Share your dilemmas and get honest opinions from other Mumsnetters.

To tell the dc about ex's infidelity without discussing it with him?

106 replies

theduchessstill · 09/08/2017 20:38

We split three years ago as a result of his infidelity with a mutual friend. They are no longer together – she was also married and she and ex have never been a ‘proper couple’. The dc knew her and her dd but we moved to another area of the city just before he told me, so ds1 remembers her vaguely and ds2 not at all afaik. They were 7 & 5 when we split.

When we split we just told the dc we weren’t getting on well and didn’t want to be arguing anymore. Unfortunately there were a lot of loud arguments as there was a period of 3 months between ex telling me about the affair and finally moving out. He had been a sahp (took advantage of that to shag the ow in our bed, sometimes leaving ds2 behind a stairgate Angry) so the dc had always been close to both of us – I always sort of over-compensated for not being there by kind of ‘leading things’ at weekends and during school holidays (teacher) when ex would take a step back. He wanted to move out and never wanted to be left with the dc.
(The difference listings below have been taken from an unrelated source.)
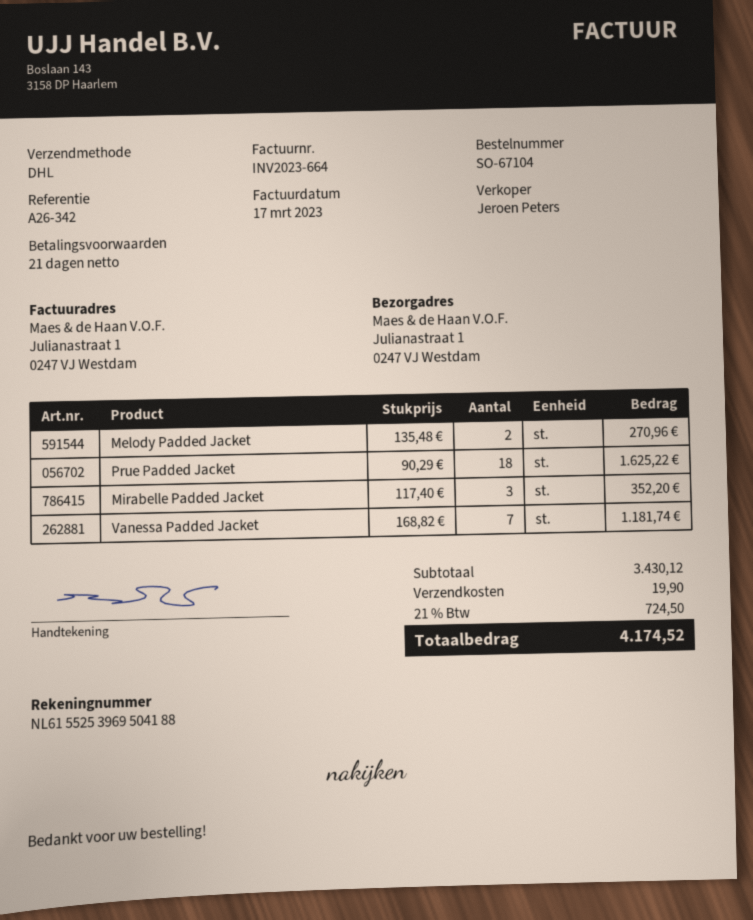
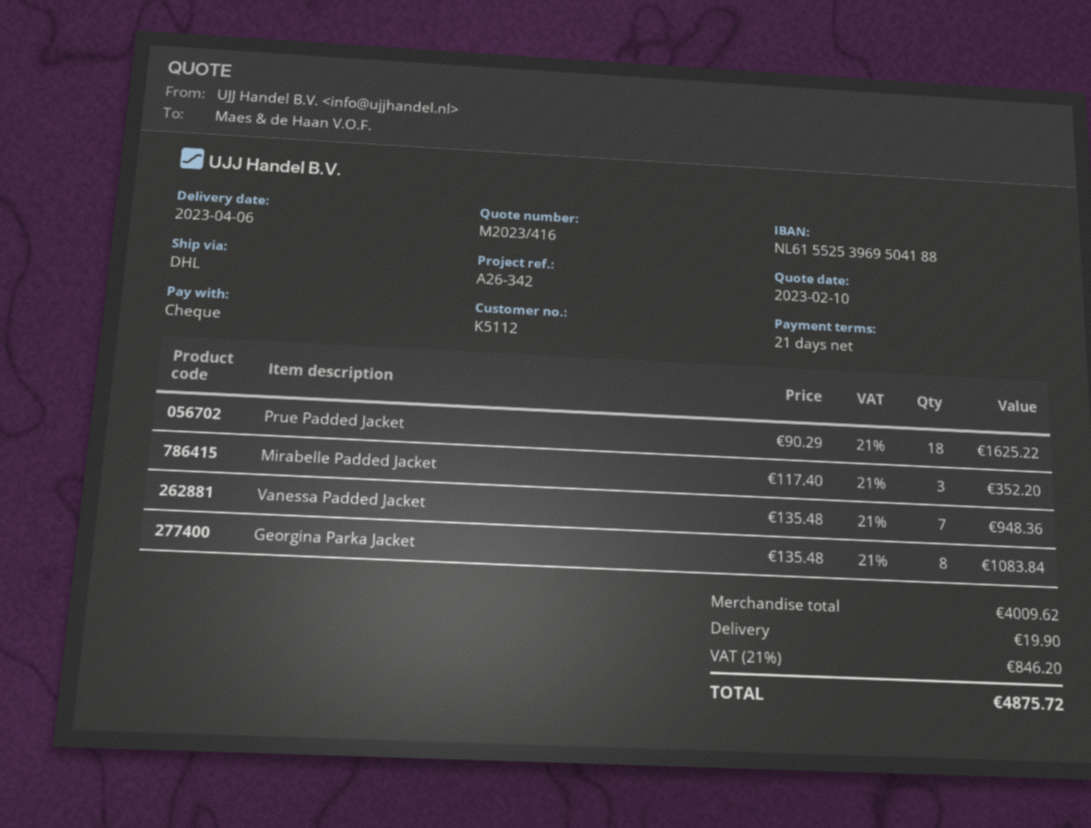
Melody Padded Jacket: 2 x 135.48 = 270.96 -> none
Vanessa Padded Jacket: 7 x 168.82 = 1181.74 -> 7 x 135.48 = 948.36
Georgina Parka Jacket: none -> 8 x 135.48 = 1083.84
subtotal: 3430.12 -> 4009.62
tax: 21% = 724.50 -> 21% = 846.20
total: 4174.52 -> 4875.72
The dc seem to have coped well with the split and we share custody about 70/30 to me. Ex has never had a career, which was why he was sahp, and, aside from his infidelity, we were arguing a lot over his work plans, or lack of them, at the time of the split. He wants to be a writer (but never finishes anything), or a musician (plays in bands, mainly for beer money) and since the split receives £700 per month from his mother and works part time through an agency. He has no work ethic and will walk out of places if he deems the boss to be an ‘arsehole’, or the role to be beneath him for whatever reason.

Today, looking through ds1’s school books from last year, I found some autobiographical work they had done. In it ds1 wrote about the split and how horrible it was to hear us arguing and how it has affected his life having to live between two homes. It was obviously hard to read, but not really surprising. However, twice he stated that the reason we split was that ‘dad wanted to get a job, and mum didn’t want him to.’ He also writes that I ‘wouldn’t stop teaching’ as if it was my burning desire to teach that had come between me and ex! This version of events is so far from the truth as to be laughable, especially the first bit. I asked ds why he had written that and he said it’s just what he thought. Thinking about it, ex first got a job of sorts after moving out, so I can see why ds1 has confused cause and effect in that way.

The comment about my work I feel may come from ex, as I suspect that he denigrates me to the dc and, if I am ever late from work to collect them from his, will rant about how I put my job first. Ds1 complains about my job a lot – in terms of the fact I am sometimes busy at weekends, can’t ever come to sports days etc, and, worst of all, it causes him to attend before and after school clubs, which he hates. I always explain how it pays for everything (and I mean everything – ex buys them absolutely nothing except for what he feeds them on his days, and pays me nothing) but he obviously resents it.

I just feel awful and that I have failed ds (and his brother) twice over- by giving him a shit life where he heard us arguing, has a split life, I don’t have a good work life balance and his dad has no money and lives in a pretty shitty environment – and, because we failed to give him a proper explanation for what happened and now he has made up a spurious explanation that is potentially dangerous for him to believe, in a way, because it is so far from the truth.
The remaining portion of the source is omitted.